Outro elemento importante é a afirmativa de Affonso Ruy, baseadas em documentos da Câmara, de que o quartel era trabalho de vulto que consumiu 30.400 telhas, o que corresponde, com bastante aproximação à área das duas casas que é de cerca de 660 m². A casa nº 15-17 foi acrescida de um pavimento e teve sua fachada modificada em 1927 segundo o testemunho de pessoas que presenciaram tal reforma. Do ponto-de-vista compositivo e funcional compreende-se que uma casa como a de nº19 com 15m de frente não poderia ter seu acesso principal no extremo da fachada. Verificou-se então que aquela portada está exatamente no meio da fachada formada pelas casas 19 e 15-17. Suas fachadas posteriores apresentam a mesma modulação de vãos embora algumas vergas tenham sido modificadas.
Por fim, aquele quartel transformado em residência teria se mantido como uma única casa até pelo menos 1866, pois Melo Morais em seu “Brasil Histórico” (1 vol, pág. 262) descrevendo as freguesias da cidade, naquele ano, afirmava:

Ainda existe parte das muralhas dos castelos das Portas do Carmo, junto ou fazendo parte da parede lateral da casa nobre no começo da ladeira da Baixa dos Sapateiros pegada à Igreja do Rosário que foi do Coronel Manoel José Villela, pelo lado nascente e do poente na casa em que reside e é proprietário o antigo e inteligente advogado, bacharel em direito José Joaquim dos Santos.

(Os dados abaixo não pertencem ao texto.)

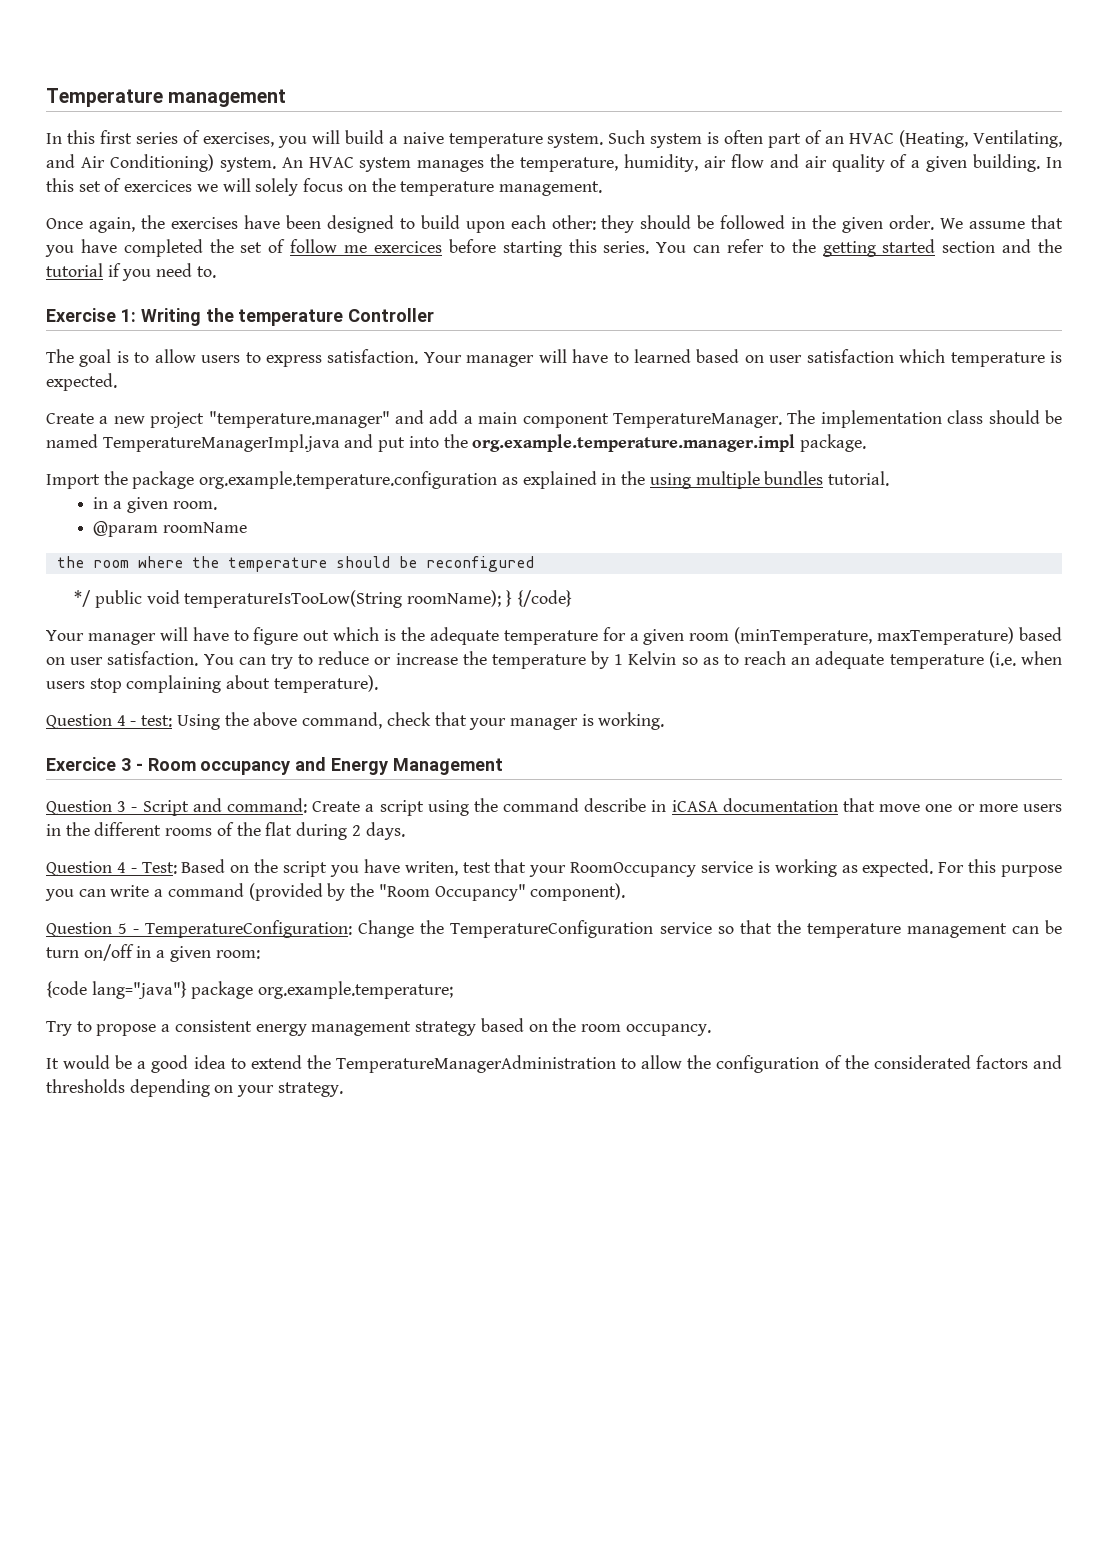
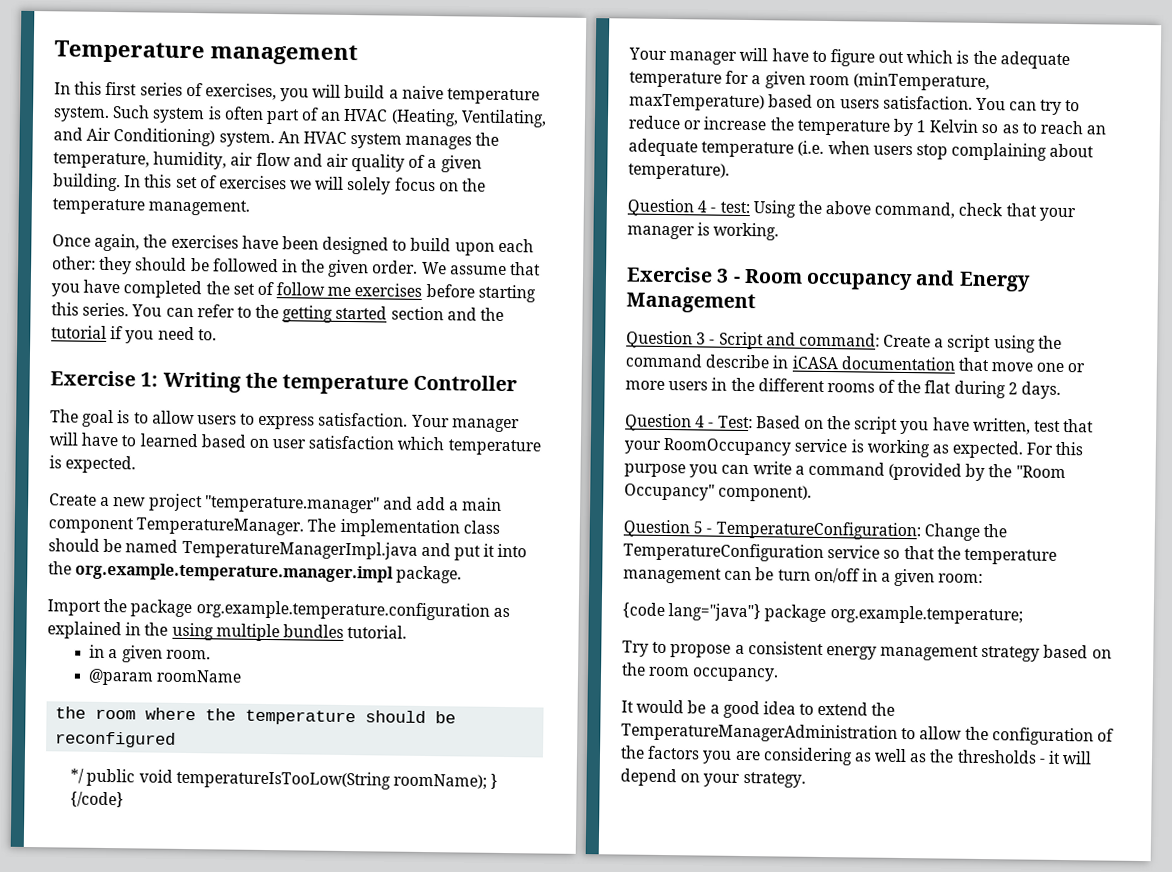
- In this set of exercices we will solely focus on the temperature management.
+ In this set of exercises we will solely focus on the temperature management.
- We assume that you have completed the set of follow me exercices before starting this series.
+ We assume that you have completed the set of follow me exercises before starting this series.
- The implementation class should be named TemperatureManagerImpl.java and put into the org.example.temperature.manager.impl package.
+ The implementation class should be named TemperatureManagerImpl.java and put it into the org.example.temperature.manager.impl package.
- Your manager will have to figure out which is the adequate temperature for a given room (minTemperature, maxTemperature) based on user satisfaction.
+ Your manager will have to figure out which is the adequate temperature for a given room (minTemperature, maxTemperature) based on users satisfaction.
- Exercice 3 - Room occupancy and Energy Management
+ Exercise 3 - Room occupancy and Energy Management
- Question 4 - Test: Based on the script you have writen, test that your RoomOccupancy service is working as expected.
+ Question 4 - Test: Based on the script you have written, test that your RoomOccupancy service is working as expected.
- It would be a good idea to extend the TemperatureManagerAdministration to allow the configuration of the considerated factors and thresholds depending on your strategy.
+ It would be a good idea to extend the TemperatureManagerAdministration to allow the configuration of the factors you are considering as well as the thresholds - it will depend on your strategy.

A parede lateral a que ele se refere é a que divide a casa nº13 da de nº15 -17. Foi o desconhecimento da sub-divisão da antiga casa que teria levado Braz do Amaral apoiado evidentemente em Mello Moraes, a afirmar que aquelas ruínas estavam “no sítio onde hoje está construída uma casa junto a Igreja do Rosário” (Nota a “Memória Históricas e Políticas da Bahia” de Accioli). Para uma maior certeza estamos tentando refazer a cadeia sucessória daqueles imóveis.
Tudo nos parece perfeitamente compreensível considerando que a demolição e as duas obras foram feitas contemporaneamente e pelo mesmo empreiteiro. O leitor poderá, porém, tirar suas próprias conclusões inclusive da conveniência ou não da preservação daqueles monumentos.
Queremos salientar a compreensão da diretoria do SENAC permitindo a realização de prospecções na casa de sua propriedade, sustando a concretagem das lajes que deveriam ser engastadas nas muralhas e prontificando-se a realizar as obras de restauração e valorização julgadas necessárias.

SSA: A Tarde 17/06/1972

PS – A numeração das casas pode ter mudado. No curso das obras, o andar térreo da casa nº 13 foi transformado em um pequeno museu, mas a laje foi fundida para criação do grande salão do Restaurante-Escola do SENAC. Propus ao IPAC, na época, que se fizesse uma prospecção arqueológica no Largo do Pelourinho para reconhecimento das fundações do castelo e refleti-las na pavimentação com pedras de outras cores, mas nada foi feito.